I've bought and purchased various books on the topic over the years, seen all of the PBS and World Science programs and videos on the matter and matters related, and I think I can safely say that Carlo Rovelli has provded me and others the answers us scientifically curious individuals who are not professional scientists, with a really cool, easy to read, fun to read, summation of quantum gravity.
Honestly I feel relieved. Not only have my nagging questions about space, time and gravity been answered, I now understand why the physical world is the way it is, and how future engineering projects may or may not be possible, or possible in principle but limited by other factors relating to quantum gravity. Honestly, I was one of those young science fans who had stars in their eyes when it came to all kinds of cool and futuristic concepts, and this books explains why some of those are doable, why others are not, what reality is, and what time is and is not, and again pretty much what you and I experience on a day to day basis.

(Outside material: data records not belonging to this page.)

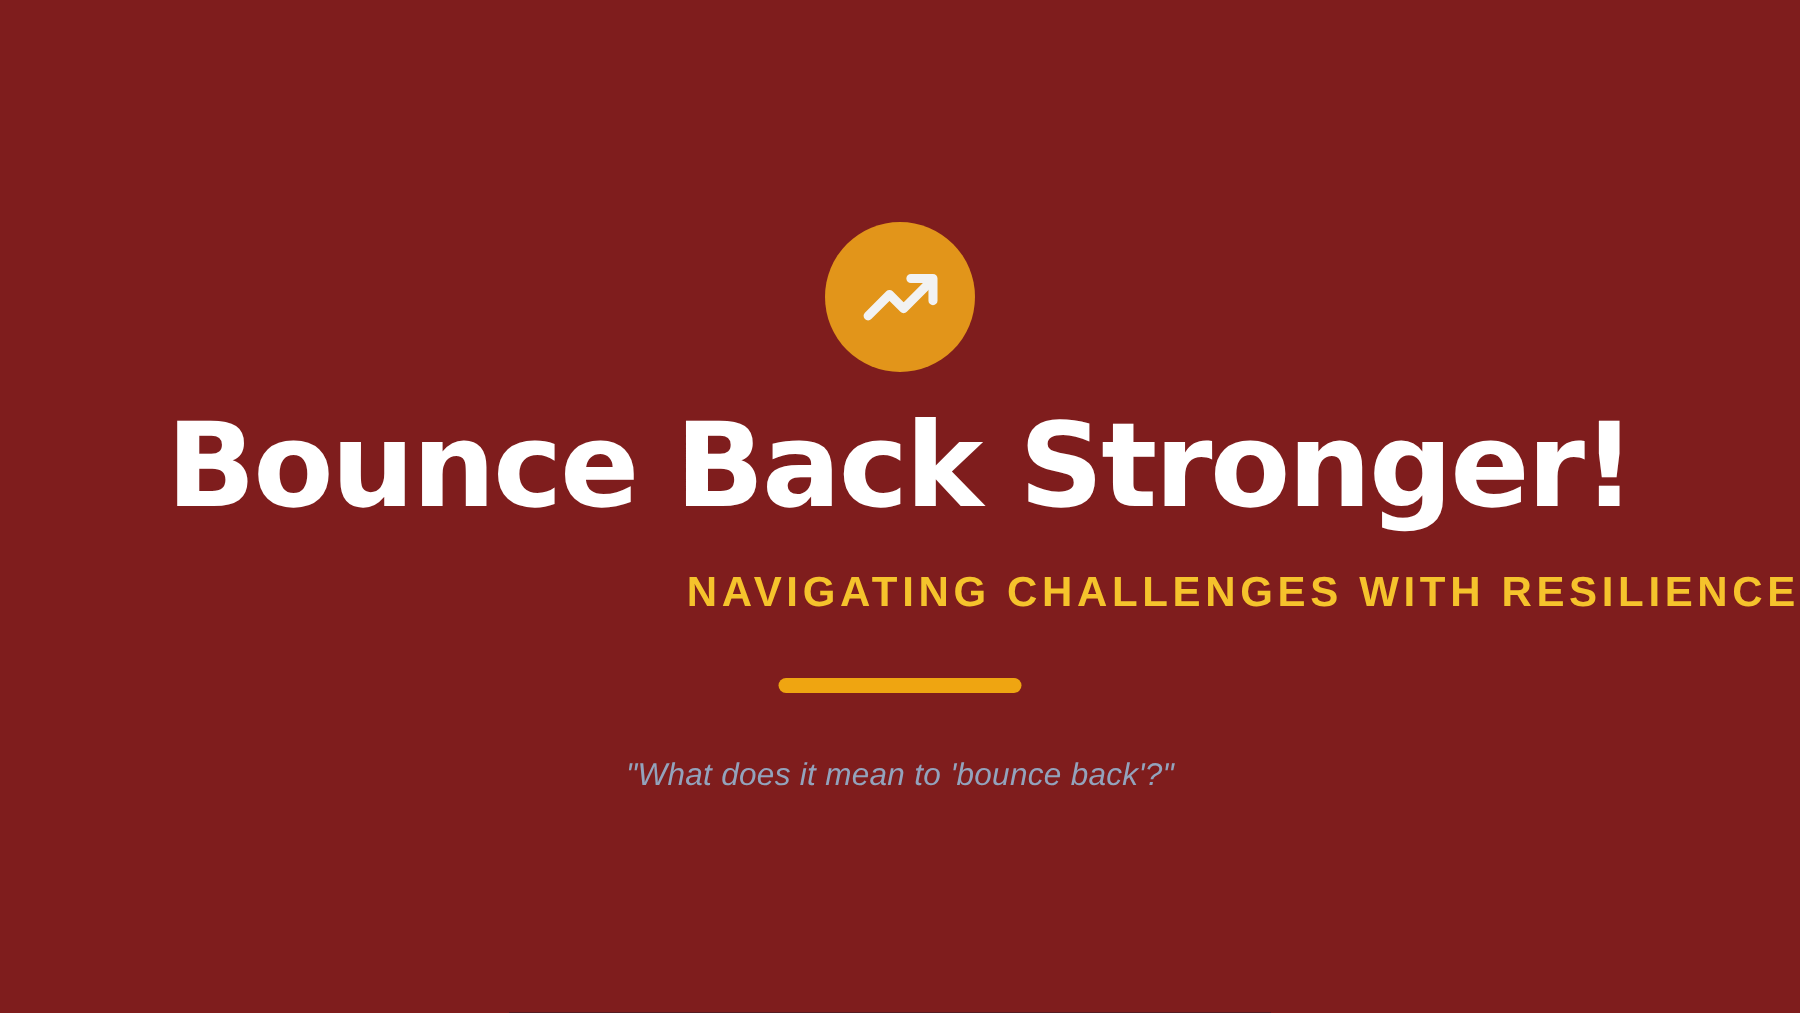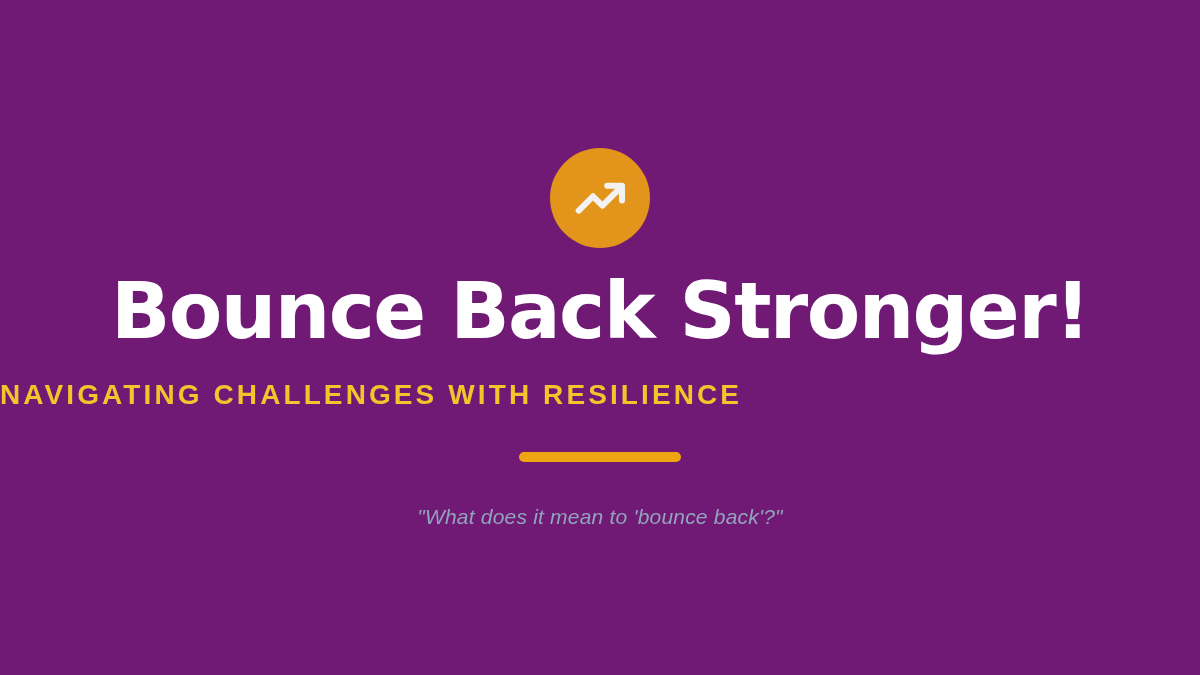--- a/index.html
+++ b/index.html
@@ -21,7 +21,7 @@
     position: relative;
     width: 1200px;
     height: 675px;
-    background: #701a75;
+    background: #7f1d1d;
     display: flex;
     flex-direction: column;
     align-items: center;

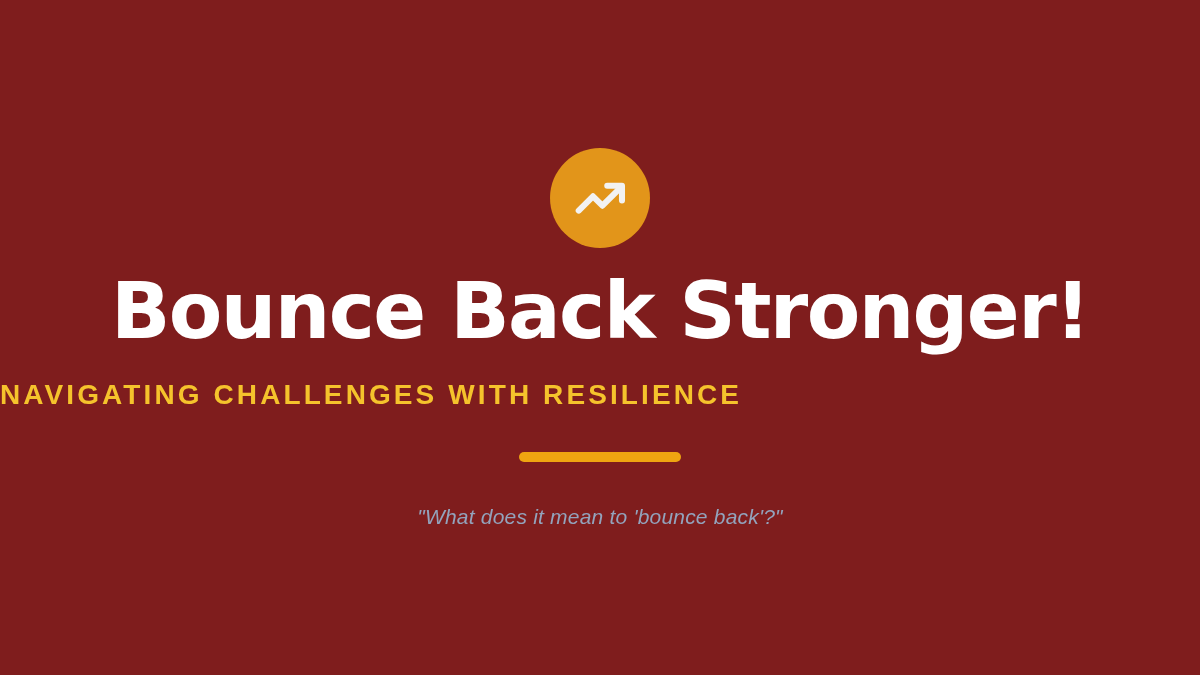--- a/index.html
+++ b/index.html
@@ -70,7 +70,7 @@
     top: 379px;
     left: 0;
     width: 1200px;
-    text-align: left;
+    text-align: right;
     color: #f5c32c;
     font-family: "Liberation Sans", sans-serif;
     font-size: 28px;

In a kind of odd sense it's almost a heartwarming book by presenting science as a work based effort that required some imagination to accept where observation and data were leading scientists. That is it reaffirms the scientific method, doesn't delve too much into political history of science, cuts right to the matter, and explains the system of nodes and links as constituting quantum gravity.
Thank you Mister Carlo Rovelli. Your book is much appreciated. I'm just sorry your book didn't come out thirty years before because you would have saved me a lot of intellectual headaches, but I'm glad to have read your really magnificent book all the same.
If you have a craving for theoretical physics, are tired of a lot of fluff about string theory, parallel universes, derivatives from quantum field theory and the like, then read this book. Carlo Rovelli explains quantum field theory, gives you some physic's history from the ancient Greeks and Egyptians up through the middle ages and renaissance to the present day, to conclude with how current thinking of quantum gravity got to where it is today.
Really a great and easy to read book. Check it out and enjoy.